Task details: Look for the word "Breckenridge" in the material below. Copy each line that has it.

Information given:
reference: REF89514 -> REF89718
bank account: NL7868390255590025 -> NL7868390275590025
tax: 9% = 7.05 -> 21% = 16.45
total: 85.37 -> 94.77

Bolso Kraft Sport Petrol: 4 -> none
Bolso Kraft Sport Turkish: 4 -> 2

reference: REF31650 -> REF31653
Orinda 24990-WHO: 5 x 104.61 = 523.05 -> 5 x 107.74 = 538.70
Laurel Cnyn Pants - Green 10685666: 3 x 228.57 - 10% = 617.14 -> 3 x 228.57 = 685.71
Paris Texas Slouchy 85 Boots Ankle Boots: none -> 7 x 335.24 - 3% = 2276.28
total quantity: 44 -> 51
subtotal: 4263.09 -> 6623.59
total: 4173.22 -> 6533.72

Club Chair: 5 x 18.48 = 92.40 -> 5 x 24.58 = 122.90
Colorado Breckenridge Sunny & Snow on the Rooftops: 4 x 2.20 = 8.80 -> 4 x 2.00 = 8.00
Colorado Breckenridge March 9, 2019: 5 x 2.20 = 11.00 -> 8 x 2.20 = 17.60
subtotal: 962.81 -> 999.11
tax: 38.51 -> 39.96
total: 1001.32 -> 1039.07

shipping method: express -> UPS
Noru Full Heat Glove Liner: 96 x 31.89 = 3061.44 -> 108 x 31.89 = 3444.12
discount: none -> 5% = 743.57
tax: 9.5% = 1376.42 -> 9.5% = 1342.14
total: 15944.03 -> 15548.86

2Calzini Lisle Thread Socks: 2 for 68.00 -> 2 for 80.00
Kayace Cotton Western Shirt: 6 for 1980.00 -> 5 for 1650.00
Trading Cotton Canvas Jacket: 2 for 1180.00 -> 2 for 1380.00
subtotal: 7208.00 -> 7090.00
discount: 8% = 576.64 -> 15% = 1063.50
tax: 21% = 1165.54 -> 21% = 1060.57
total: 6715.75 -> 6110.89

Response below:
Colorado Breckenridge Sunny & Snow on the Rooftops: 4 x 2.20 = 8.80 -> 4 x 2.00 = 8.00
Colorado Breckenridge March 9, 2019: 5 x 2.20 = 11.00 -> 8 x 2.20 = 17.60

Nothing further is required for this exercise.